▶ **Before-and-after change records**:
---+---

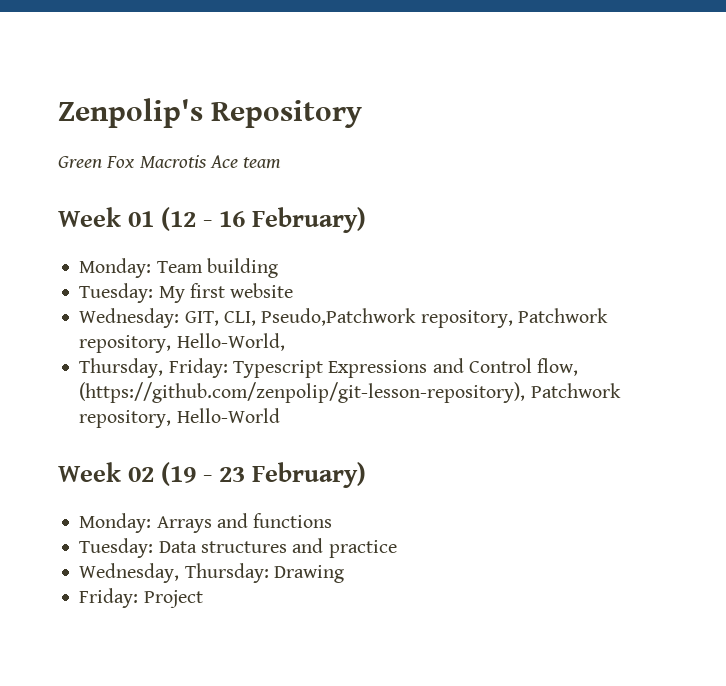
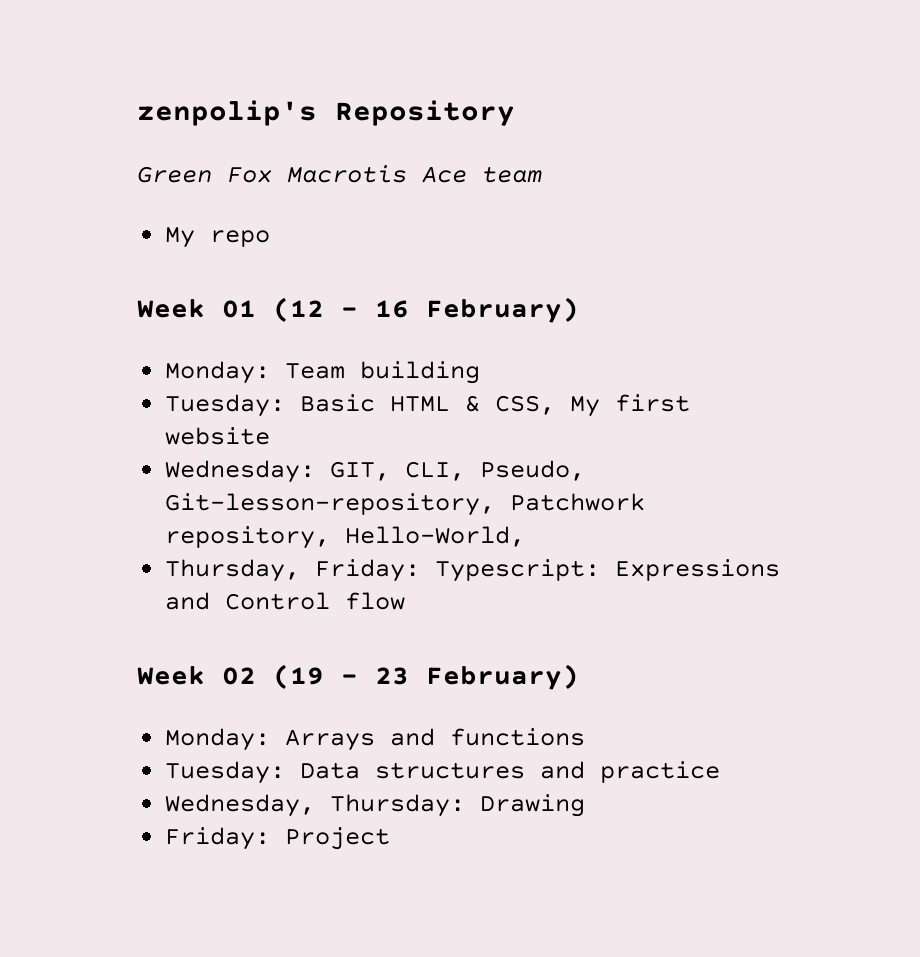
[58,98,203,128] Zenpolip's -> [137,100,317,126] zenpolip's
(282, 163) none -> [165,227,271,248] // My repo
(154, 293) none -> [300,394,556,415] Basic HTML & CSS,
[261,308,513,328] Pseudo,Patchwork repository, -> [480,460,586,481] [165,493,496,516] Pseudo, Git-lesson-repository,
[232,360,323,378] Typescript -> [435,559,601,582] Typescript:
[537,358,579,376] [79,382,621,403] [79,408,280,428] flow, (https://github.com/zenpolip/git-lesson-repository), Patchwork repository, Hello-World -> [345,592,406,610] flow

---+---

▶ **WHAT YOU NEED TO DO**: Each record above must be retyped exactly. Omit the pictures.

▶ **SOLUTION TO THE EXERCISE**:
[58,98,203,128] Zenpolip's -> [137,100,317,126] zenpolip's
(282, 163) none -> [165,227,271,248] // My repo
(154, 293) none -> [300,394,556,415] Basic HTML & CSS,
[261,308,513,328] Pseudo,Patchwork repository, -> [480,460,586,481] [165,493,496,516] Pseudo, Git-lesson-repository,
[232,360,323,378] Typescript -> [435,559,601,582] Typescript:
[537,358,579,376] [79,382,621,403] [79,408,280,428] flow, (https://github.com/zenpolip/git-lesson-repository), Patchwork repository, Hello-World -> [345,592,406,610] flow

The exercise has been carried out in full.